In the Descent of Man, Darwin pointed out that many individuals in a social group (a tribe) willingly help each other and sometimes even sacrifice themselves for the common good (altruistic), to be dominant over other groups. Others dominate by producing many offspring (a very selfish trait). The hypothesis of group selection continues to be argued over even today. How can one explain the evolution of behaviour that benefits fellow organisms while lowering individual fitness? William Hamilton (probably the most respected evolutionary theorist since Darwin) in his ground breaking treatise, “The Genetical Evolution of Social Behaviour” proposed an alternative to (gs) called the theory of nepotistic altruism (na), which is preferentially directed towards genetic relatives (i.e. true altruism outside kinship is very rare!). The rise and maintenance of cooperation is central to our understanding of human societies. When an individual’s cooperativeness is copied by others as a choice criterion, there can be competition among individuals to be more generous than others- this is called competitive altruism (ca). The evolution of cooperation between non-relatives has a positive feedback effect by increasing levels of cooperativeness and choosiness in societies. Natural selection, therefore, should favour altruism and by extension, ethical behaviour as an advantageous trait. By the same measure, non-altruistic and unethical behaviour could lead to conflict and confrontation and instability of social groups, leading to social decline.
These concepts are the basis of modern sociobiology and evolutionary psychology. During the past 30-40 years, scientists have given a rigorous mathematical framework to explain both gs and na/ca by applying the principles of covariance and game theory. The outcome of game theory was – selfish parents would tend to leave more offspring than altruists, but a group that contained more altruists would grow faster than a group that did not. Hamilton’s thesis was that the survival of particular genes, rather than the survival of individuals who carried them, was the crucial factor.

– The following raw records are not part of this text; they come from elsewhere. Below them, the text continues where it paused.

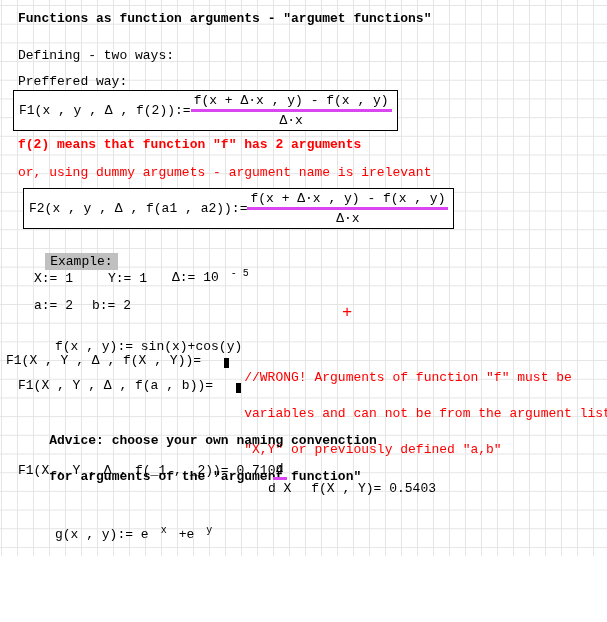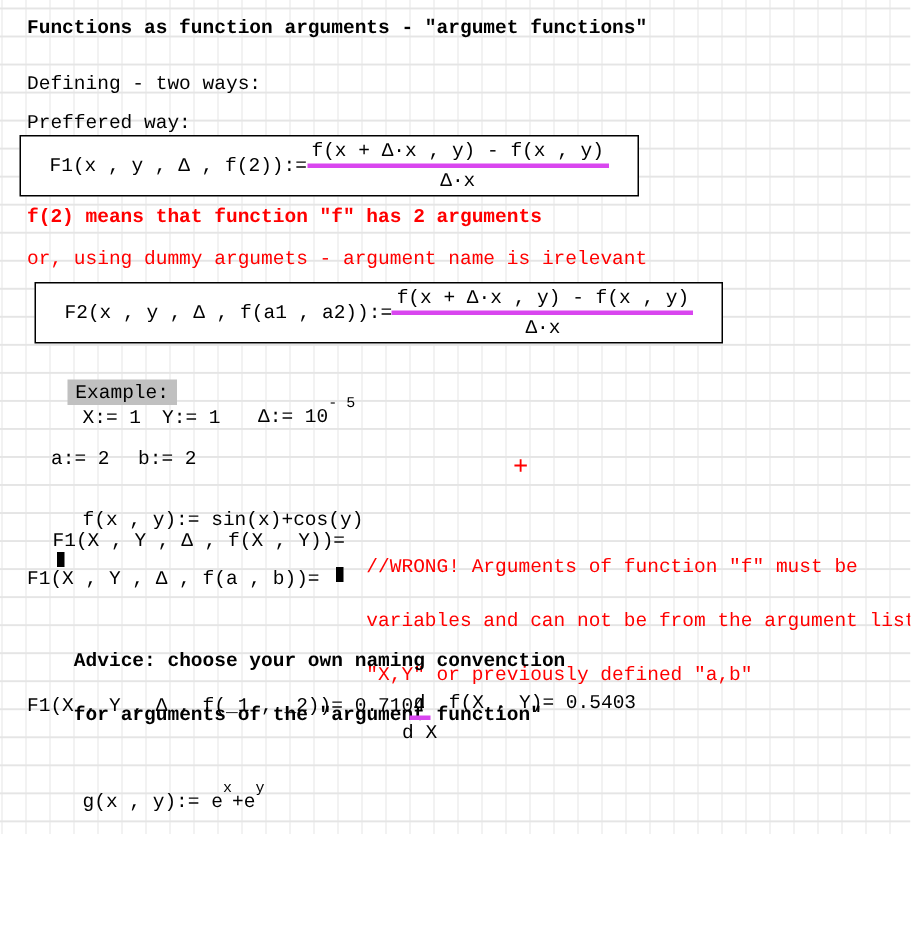--- a/index.html
+++ b/index.html
@@ -19,7 +19,7 @@
   .red{color:#ff0000;}
   .hl{background:#c0c0c0;padding:1px 5px;}
   .mathbox{position:absolute;border:1px solid #000;background:#fff;
-    padding:2px 19px;display:flex;align-items:center;white-space:pre;}
+    padding:2px 5px;display:flex;align-items:center;white-space:pre;}
   .mathline{position:absolute;display:flex;align-items:flex-start;white-space:pre;}
   .frac{display:inline-flex;flex-direction:column;align-items:center;text-align:center;}
   .num{border-bottom:3px solid #d946ef;padding:0 3px 1px;}

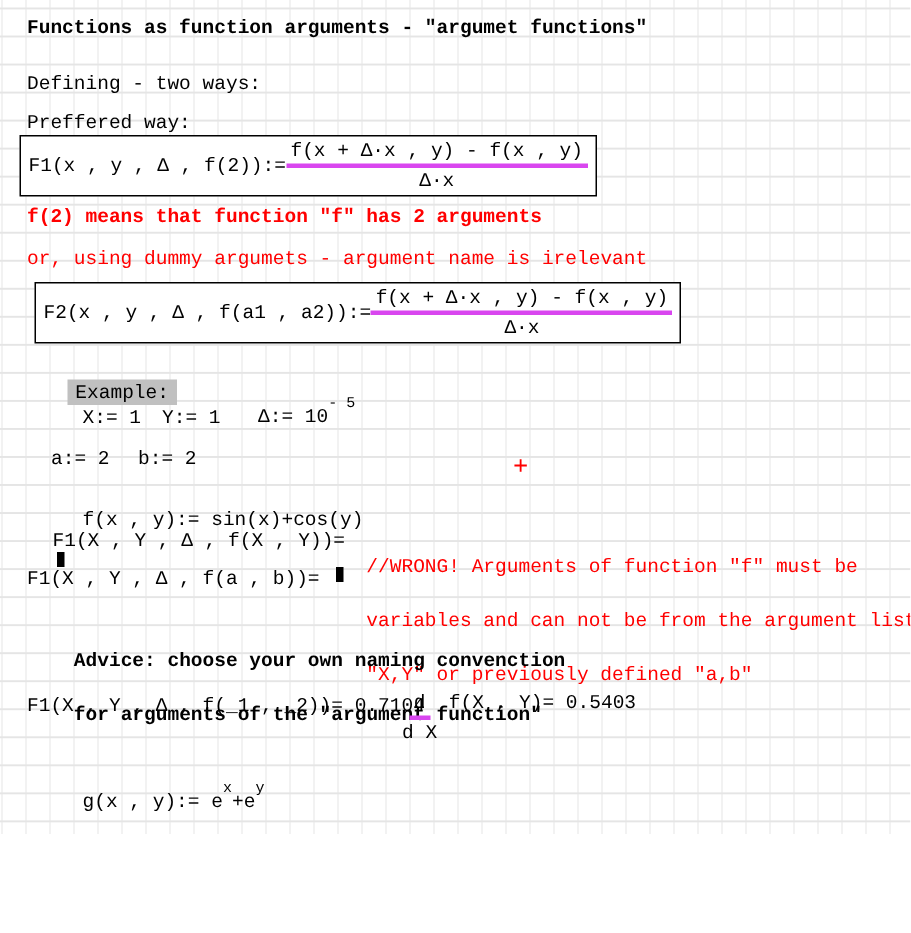--- a/index.html
+++ b/index.html
@@ -61,7 +61,7 @@
     <span class="hl">Example:</span>
   </div>
 
-  <div class="t" style="left:34px;top:270px;margin-left:21px;">X:= 1</div>
+  <div class="t" style="left:34px;top:270px;">X:= 1</div>
   <div class="t" style="left:108px;top:270px;">Y:= 1</div>
   <div class="mathline" style="left:172px;top:270px;">
     <span>Δ:= 10</span>

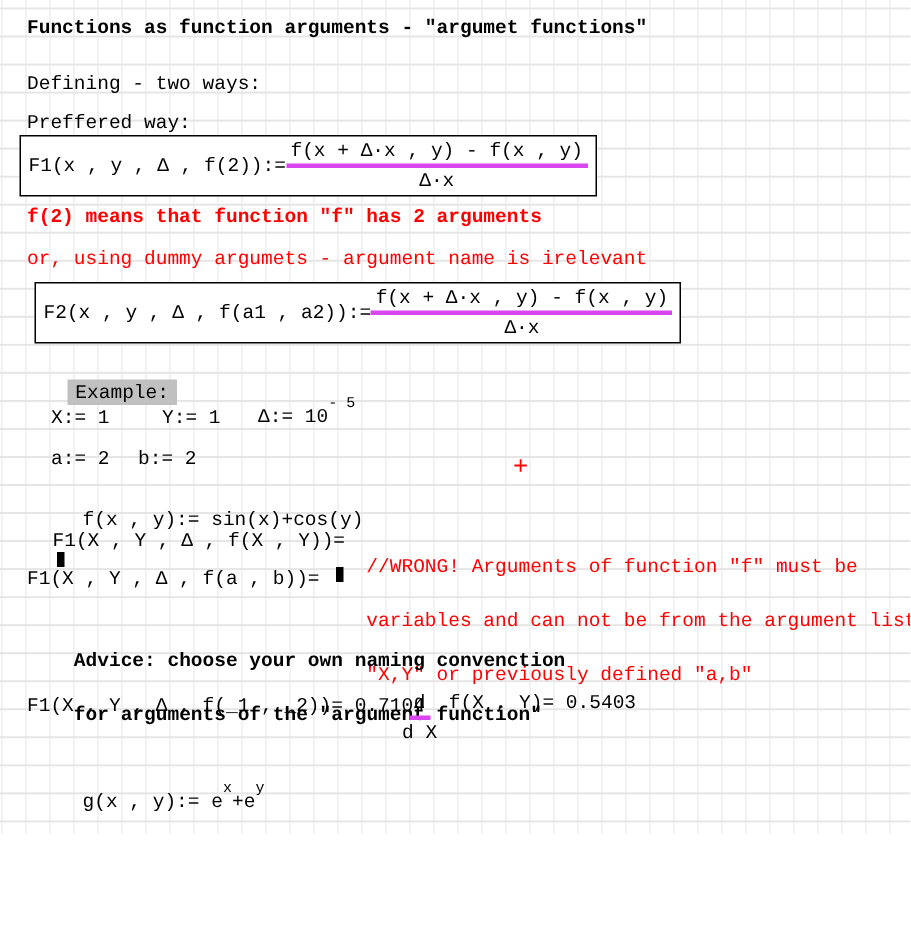--- a/index.html
+++ b/index.html
@@ -20,7 +20,7 @@
   .hl{background:#c0c0c0;padding:1px 5px;}
   .mathbox{position:absolute;border:1px solid #000;background:#fff;
     padding:2px 5px;display:flex;align-items:center;white-space:pre;}
-  .mathline{position:absolute;display:flex;align-items:flex-start;white-space:pre;}
+  .mathline{position:absolute;display:flex;align-items:flex-end;white-space:pre;gap:12px;}
   .frac{display:inline-flex;flex-direction:column;align-items:center;text-align:center;}
   .num{border-bottom:3px solid #d946ef;padding:0 3px 1px;}
   .den{padding-top:1px;}

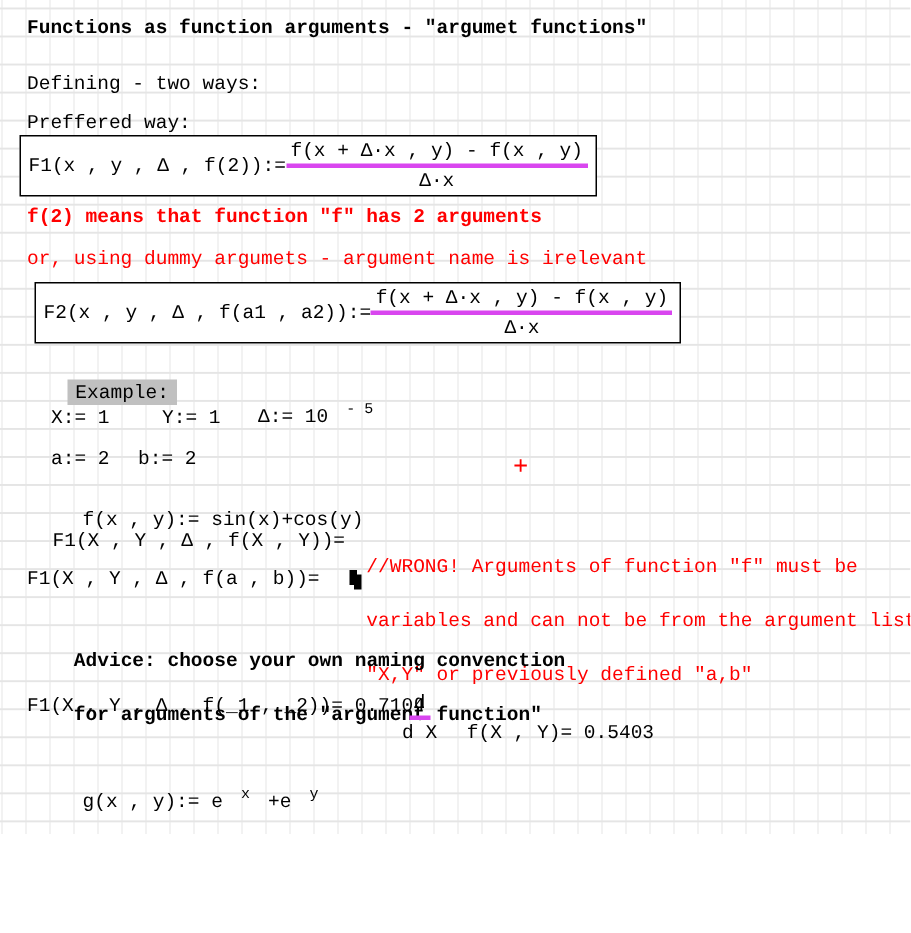--- a/index.html
+++ b/index.html
@@ -73,7 +73,7 @@
 
   <div class="cursor" style="left:342px;top:306px;">+</div>
 
-  <div class="mathline" style="left:35px;top:353px;flex-direction:column;">
+  <div class="mathline" style="left:6px;top:353px;">
     <span>F1(X , Y , Δ , f(X , Y))= </span>
     <span class="ph"></span>
   </div>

Darwin’s great contribution was to introduce a new set of guiding principles and a rational way of thinking for humankind about the living world, devoid of the supernatural, typology, teleology and determinism. The major social implications of Darwin’s research has been the increasing acceptance of a secular view of life on Earth and explaining the evolution of cooperation and hence altruism (a most desirable trait) in humans and some animals. This editorial is a simple tribute to a genius whose monumental influence on the sciences is passing by uncommemorated in Sri Lanka.